J.-M. Le B. : Comme dans de nombreux pays développés, nous connaissons une crise des vocations agricoles et subissons une pyramide des âges défavorable. Il est impératif qu’un éleveur laitier puisse vivre dignement de son métier sur le long terme, avec une juste rémunération ainsi qu’un équilibre de vie professionnelle-personnelle acceptable. Il est probable que l’éleveur de demain sera encore plus performant techniquement, plus digitalisé, plus agile, plus fin dans sa gestion, et qu’il pilotera une exploitation de taille plus importante qu’aujourd’hui.
La souveraineté alimentaire de la France est-elle menacée dans ses filières laitières ?
J.-M. Le B. : Oui ! La collecte de lait est en baisse continue depuis des années et ça risque fort de continuer.
Quelle a été depuis deux ans l’évolution de vos coûts hors « prix de gros agricoles » : énergie, transport, matériaux d’emballages… ?
J.-M. Le B. : Elle a connu une hausse importante. Et ça va continuer en 2024.
En quoi consiste votre partenariat avec l’application « Too good to go » ?
J.-M. Le B. : Nous avons signé le « pacte Too good to go », charte d’engagement autour des dates de consommation qui inclut notamment des actions de pédagogie contre le gaspillage auprès de toutes nos parties prenantes, ce dont témoigne le site Paysan Breton.
Laïta a conclu des conventions avec les Restos du Cœur, les Banques alimentaires et le Secours populaire. En quoi consistent-elles ?

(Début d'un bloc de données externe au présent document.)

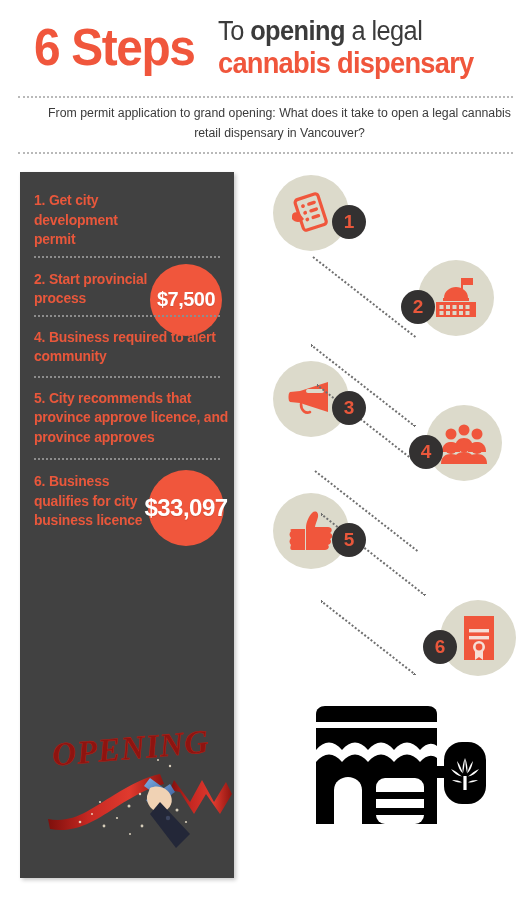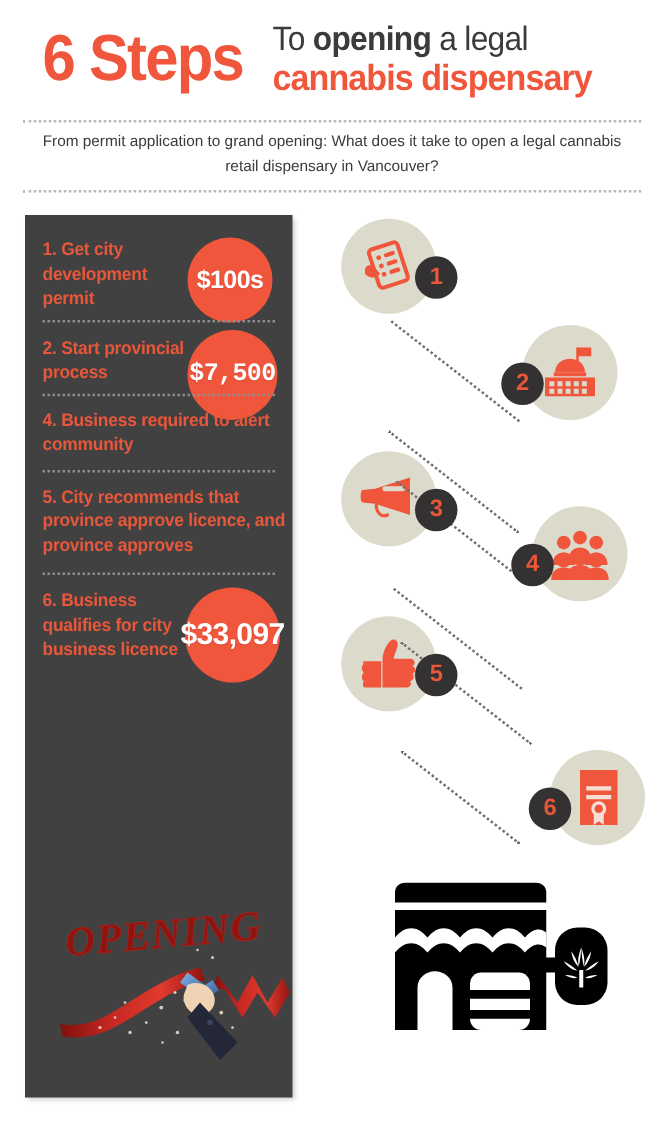"From permit application to grand" .subtitle { left: 22px -> 36px }
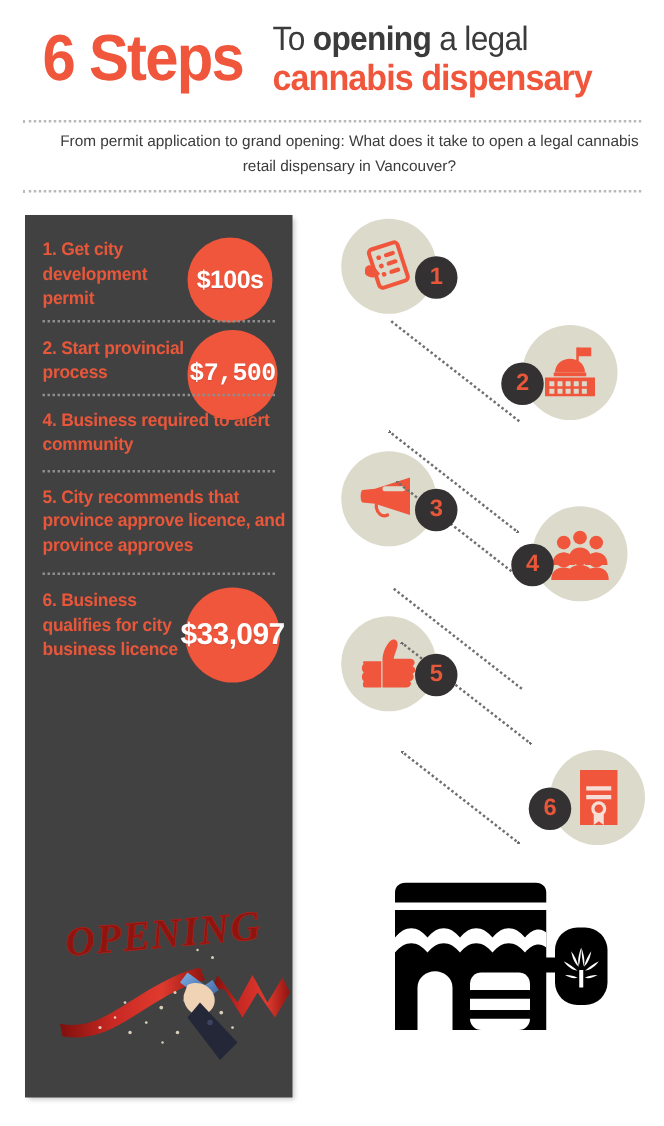"$100s" div.price-bubble { html: <div>$100s</div> -> none }
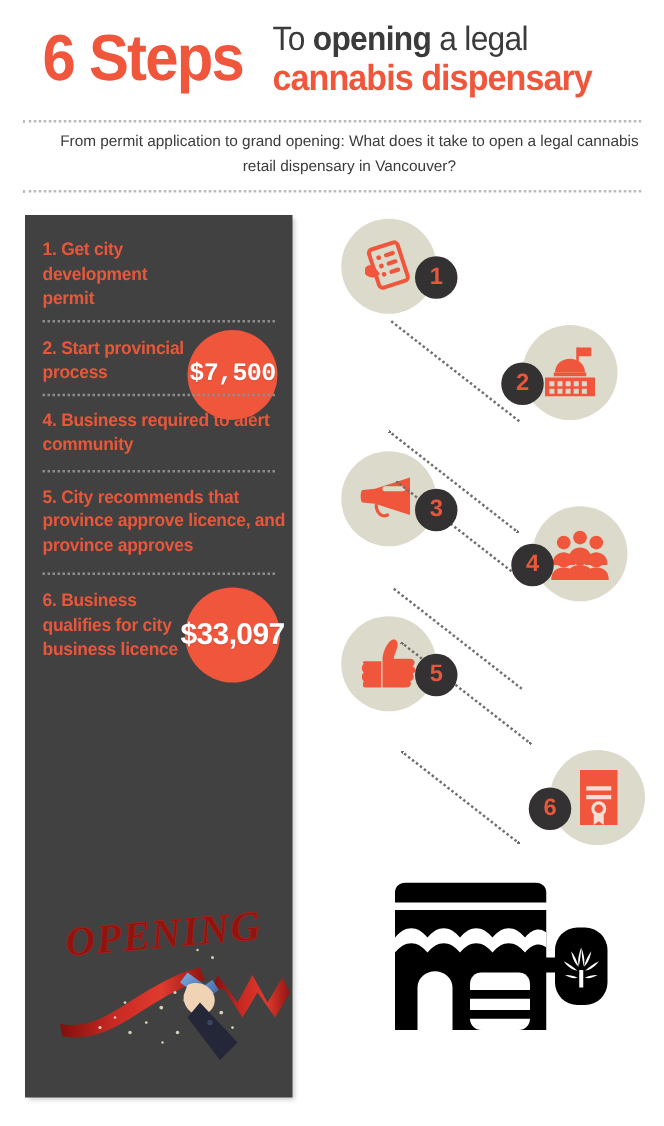"$7,500" .bubble-2 { font-family: Liberation Mono, monospace -> none }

J.-M. Le B. : Ces conventions donnent de la visibilité aux dons, avec des garanties de volumes, ce qui est une demande des associations. Elles prévoient également la possibilité d’autres actions à moyen terme : mécénat d’équipements (camions par exemple), ou de salariés. Nous étudions aussi la possibilité d’opérations promotionnelles avec un cagnottage cent pour cent au bénéfice de l’association choisie.